Moreover, $\iota$ is certainly continuous, for if $T=\sum^n_{j=1}\phi_j(\cdot)y_j$ is a finite-rank linear operator from $X$ to $Y$ (so that $\phi_j\in X'$, $y_j\in Y$, $j=1,\ldots,n$), then $$\|T\|\doteq\sup_{\|x\|=1}\|Tx\|\leq\sum^n_{j=1}\sup_{\|x\|=1}\|\phi_j(x)y_j\|=\sum^n_{j=1}\|\phi_j\|\cdot\|y_j\|\ .$$

Finally, $\iota(X'\otimes Y)$ is certainly a $F_\sigma$ subset of $\mathfrak{L}(X,Y)$ but it cannot be open in general unless $Y$ is finite dimensional, for its (operator) norm closure is contained in the (operator norm closed) subspace of compact linear operators from $X$ to $Y$. After all, the image of the unit ball of $X$ under a finite-rank linear operator is a bounded subset of a finite dimensional normed vector space and thus relatively compact. Therefore, the map $\iota$ cannot be open if $Y$ is infinite dimensional.

Remark: The completion of $X'\otimes Y$ with respect to the projective norm $\pi$ can be identified through $\iota$ with the subspace of nuclear (i.e. trace-class) linear operators from $X$ to $Y$, which are of course compact due to the above inequality.

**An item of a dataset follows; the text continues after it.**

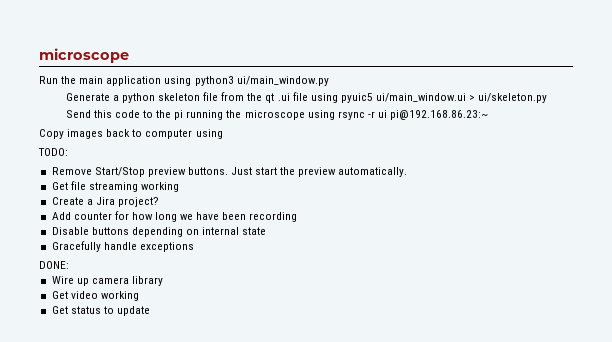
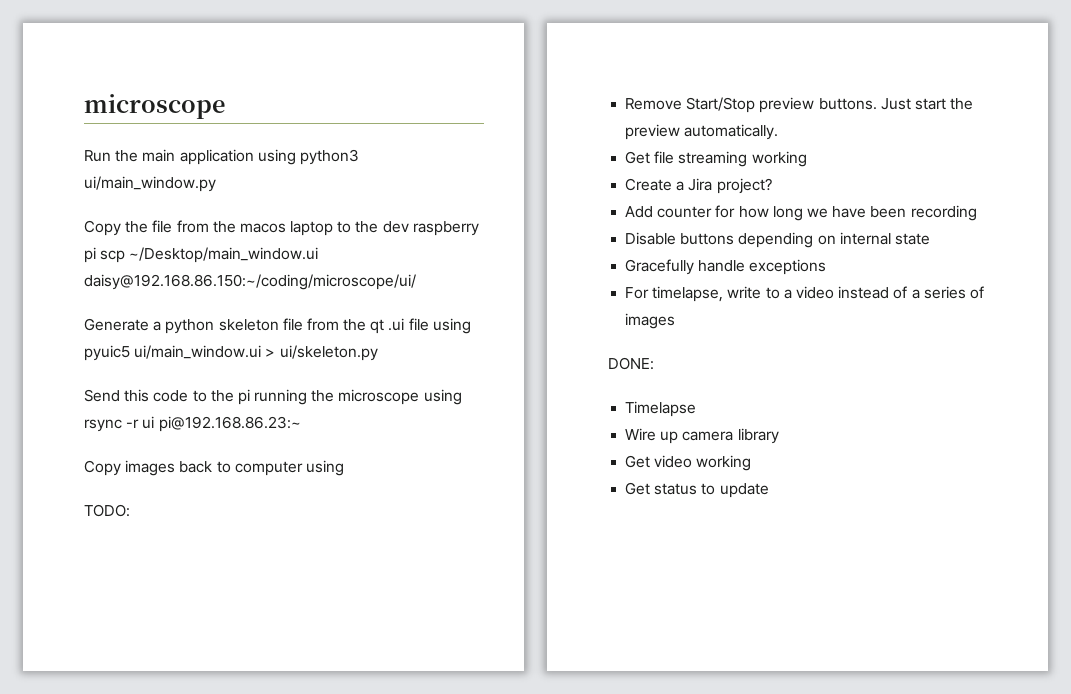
(329, 81) none -> [84,220,479,236] [84,247,319,263] [84,274,416,290] // Copy the file from the macos laptop to the dev raspberry pi scp ~/Desktop/main_window.ui daisy@192.168.86.150:~/coding/microscope/ui/
(194, 247) none -> [625,286,984,302] [625,313,676,329] // For timelapse, write to a video instead of a series of images
(69, 265) none -> [625,401,697,417] // Timelapse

Remark 2: As a nomenclature aside, the projective norm $\pi$ in finite dimensions is not the Frobenius norm (more usually called "Hilbert-Schmidt norm" in infinite dimensional Hilbert spaces), but the Ky Fan norm (more usually called "nuclear norm" in infinite dimensions). They are equivalent when $X,Y$ (and therefore $X'\otimes Y$) are finite dimensional, of course, but no longer so in the infinite-dimensional case, for instance in the completion of the subspace of finite-rank linear operators in the strongest of both norms. In the case $X=Y$, the nuclear norm is dominated by the trace norm, and both coincide if and only if $X$ is topologically isomorphic to a Hilbert space (see comments below for details), which implies that in this case the nuclear norm is strictly stronger than the Hilbert-Schmidt norm in infinite dimensions.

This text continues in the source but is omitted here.